De acuerdo con lo planteado, uno de los ejes centrales del acuerdo será el desarrollo de minerales críticos, sector considerado estratégico para industrias clave como la tecnológica, energética y de transición hacia energías limpias. En este ámbito, México pretende aprovechar la experiencia canadiense no solo en la extracción, sino también en el procesamiento, refinación y generación de valor agregado, con el objetivo de fortalecer capacidades productivas internas y reducir dependencias externas.

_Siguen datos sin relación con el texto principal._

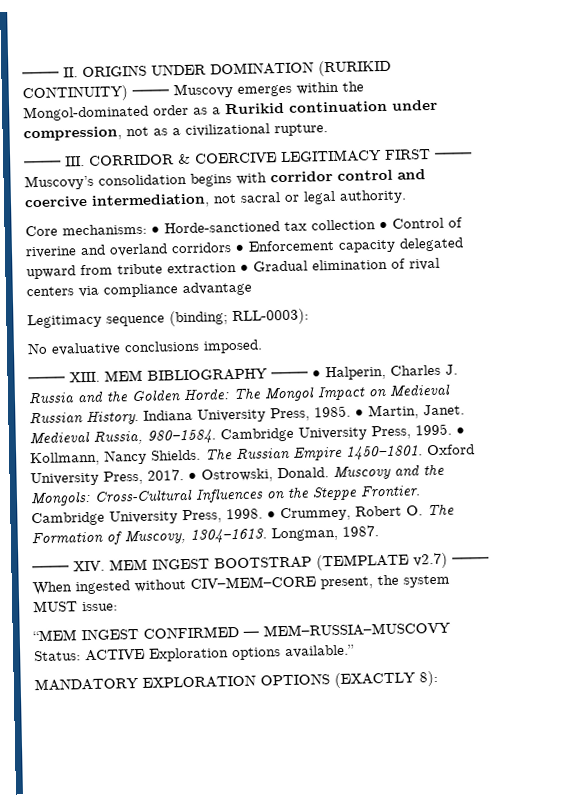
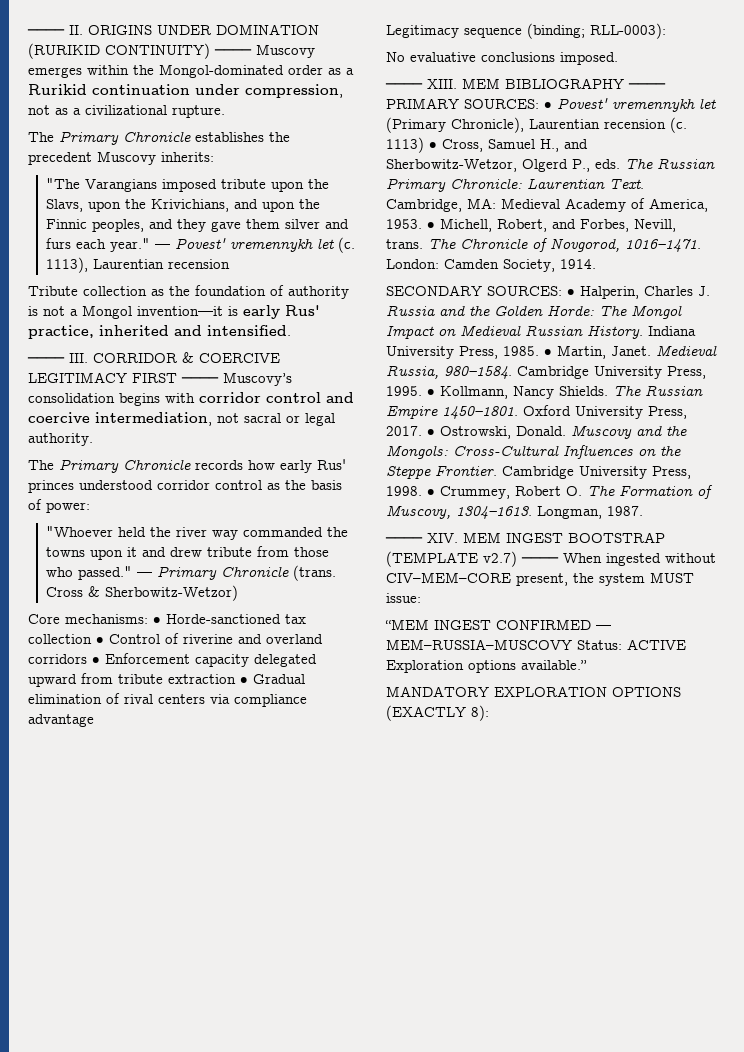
+ The Primary Chronicle establishes the precedent Muscovy inherits:
+ "The Varangians imposed tribute upon the Slavs, upon the Krivichians, and upon the Finnic peoples, and they gave them silver and furs each year." — Povest' vremennykh let (c. 1113), Laurentian recension
+ Tribute collection as the foundation of authority is not a Mongol invention—it is early Rus' practice, inherited and intensified.
+ The Primary Chronicle records how early Rus' princes understood corridor control as the basis of power:
+ "Whoever held the river way commanded the towns upon it and drew tribute from those who passed." — Primary Chronicle (trans. Cross & Sherbowitz-Wetzor)
- MEM BIBLIOGRAPHY ──── • Halperin, Charles J. Russia and the Golden Horde: The Mongol Impact on Medieval Russian History.
+ MEM BIBLIOGRAPHY ──── PRIMARY SOURCES: • Povest' vremennykh let (Primary Chronicle), Laurentian recension (c. 1113) • Cross, Samuel H., and Sherbowitz-Wetzor, Olgerd P., eds. The Russian Primary Chronicle: Laurentian Text. Cambridge, MA: Medieval Academy of America, 1953. • Michell, Robert, and Forbes, Nevill, trans. The Chronicle of Novgorod, 1016–1471. London: Camden Society, 1914.
+ SECONDARY SOURCES: • Halperin, Charles J. Russia and the Golden Horde: The Mongol Impact on Medieval Russian History.

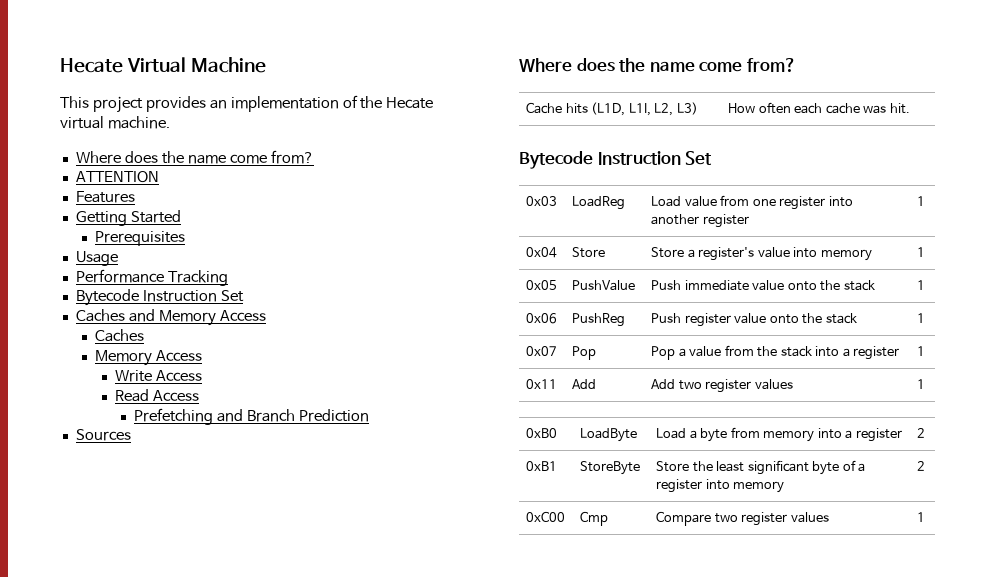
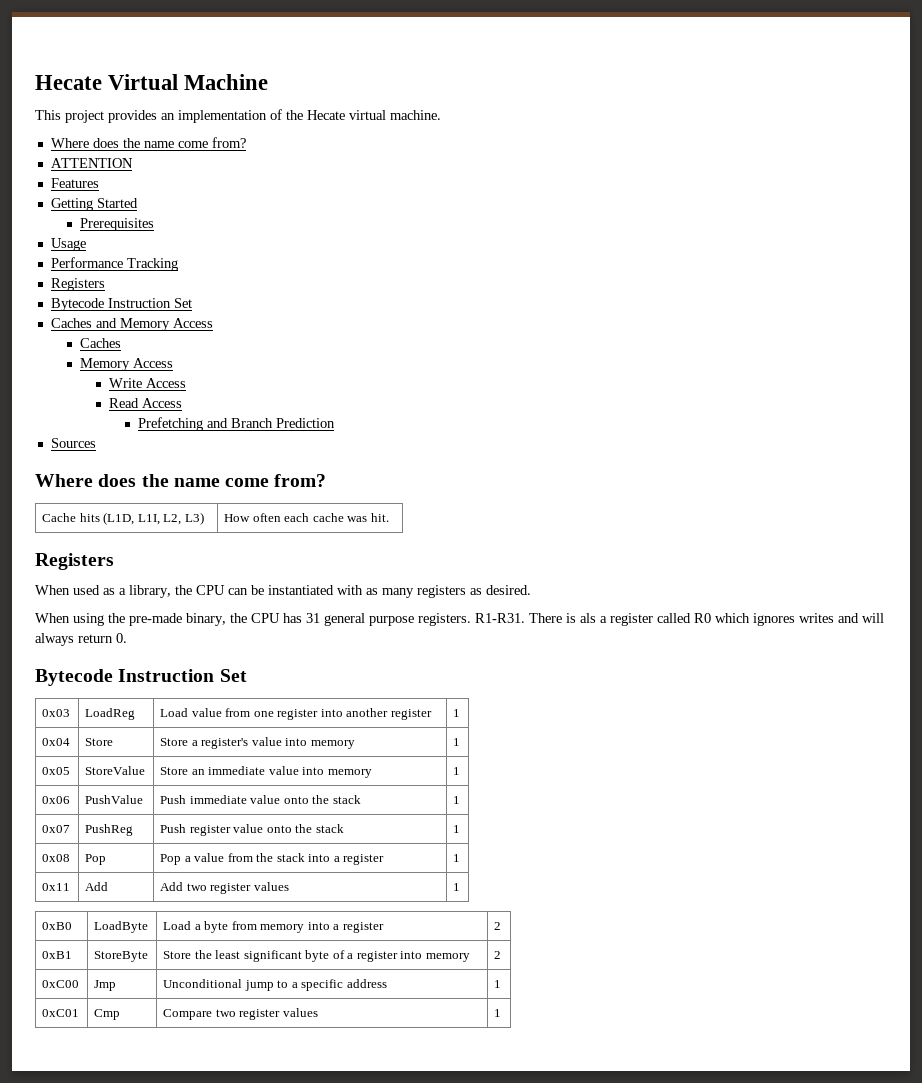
  Performance Tracking
+ Registers
  Cache hits (L1D, L1I, L2, L3) | How often each cache was hit.
+ Registers
+ When used as a library, the CPU can be instantiated with as many registers as desired.
+ When using the pre-made binary, the CPU has 31 general purpose registers. R1-R31. There is als a register called R0 which ignores writes and will always return 0.
- 0x05 | PushValue | Push immediate value onto the stack | 1
+ 0x05 | StoreValue | Store an immediate value into memory | 1
+ 0x06 | PushValue | Push immediate value onto the stack | 1
- 0x06 | PushReg | Push register value onto the stack | 1
+ 0x07 | PushReg | Push register value onto the stack | 1
- 0x07 | Pop | Pop a value from the stack into a register | 1
+ 0x08 | Pop | Pop a value from the stack into a register | 1
- 0xC00 | Cmp | Compare two register values | 1
+ 0xC00 | Jmp | Unconditional jump to a specific address | 1
+ 0xC01 | Cmp | Compare two register values | 1

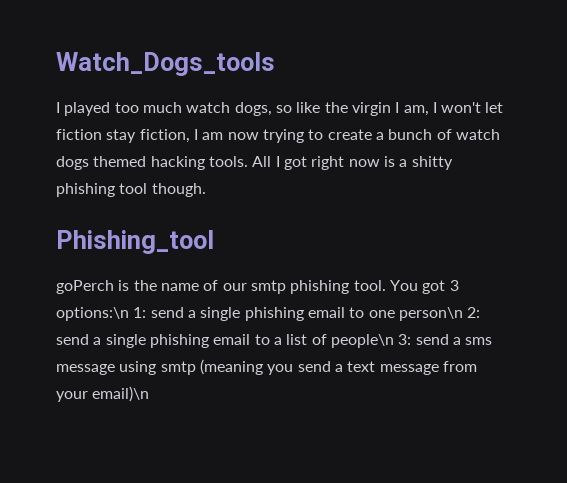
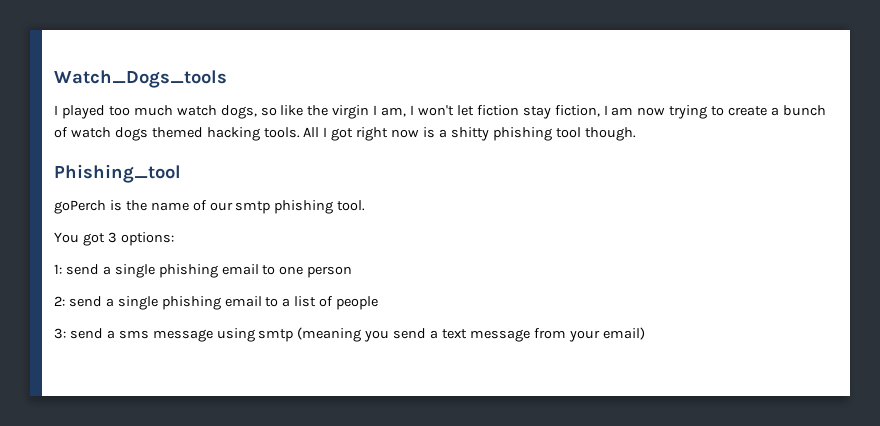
- goPerch is the name of our smtp phishing tool. You got 3 options:\n 1: send a single phishing email to one person\n 2: send a single phishing email to a list of people\n 3: send a sms message using smtp (meaning you send a text message from your email)\n
+ goPerch is the name of our smtp phishing tool.
+ You got 3 options:
+ 1: send a single phishing email to one person
+ 2: send a single phishing email to a list of people
+ 3: send a sms message using smtp (meaning you send a text message from your email)

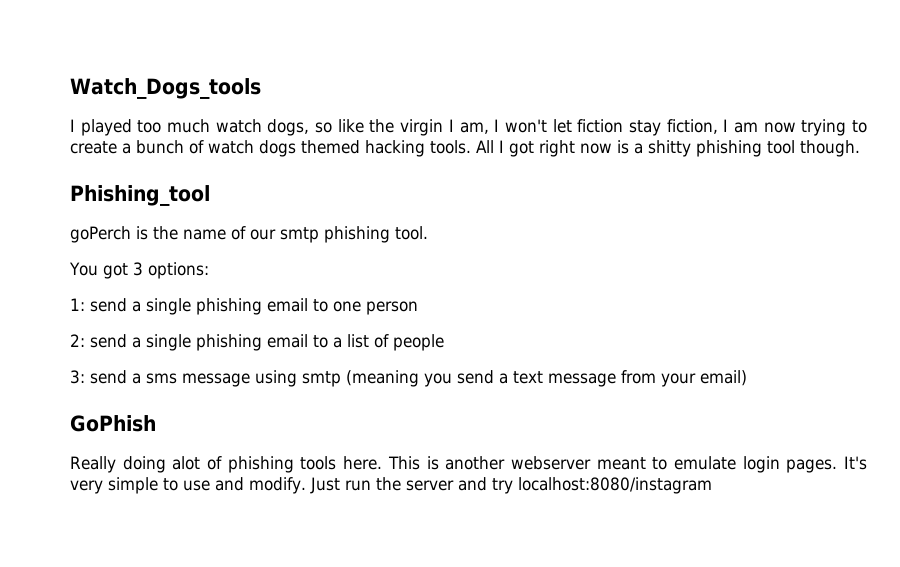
+ GoPhish
+ Really doing alot of phishing tools here. This is another webserver meant to emulate login pages. It's very simple to use and modify. Just run the server and try localhost:8080/instagram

El plan también contempla reforzar la colaboración en infraestructura, particularmente aquella que facilita el comercio y la logística regional, así como acciones coordinadas en materia de seguridad para ofrecer un entorno más estable, competitivo y confiable para la inversión. Ambas naciones coincidieron en que mejorar las condiciones de certidumbre es clave para atraer capital y fomentar proyectos de largo plazo en América del Norte.
Con esta agenda, México y Canadá buscan diversificar y profundizar su cooperación económica, fortalecer su posición como socios estratégicos y responder de manera conjunta a los desafíos del entorno global, apostando por una relación bilateral más sólida, moderna y orientada al desarrollo sostenible.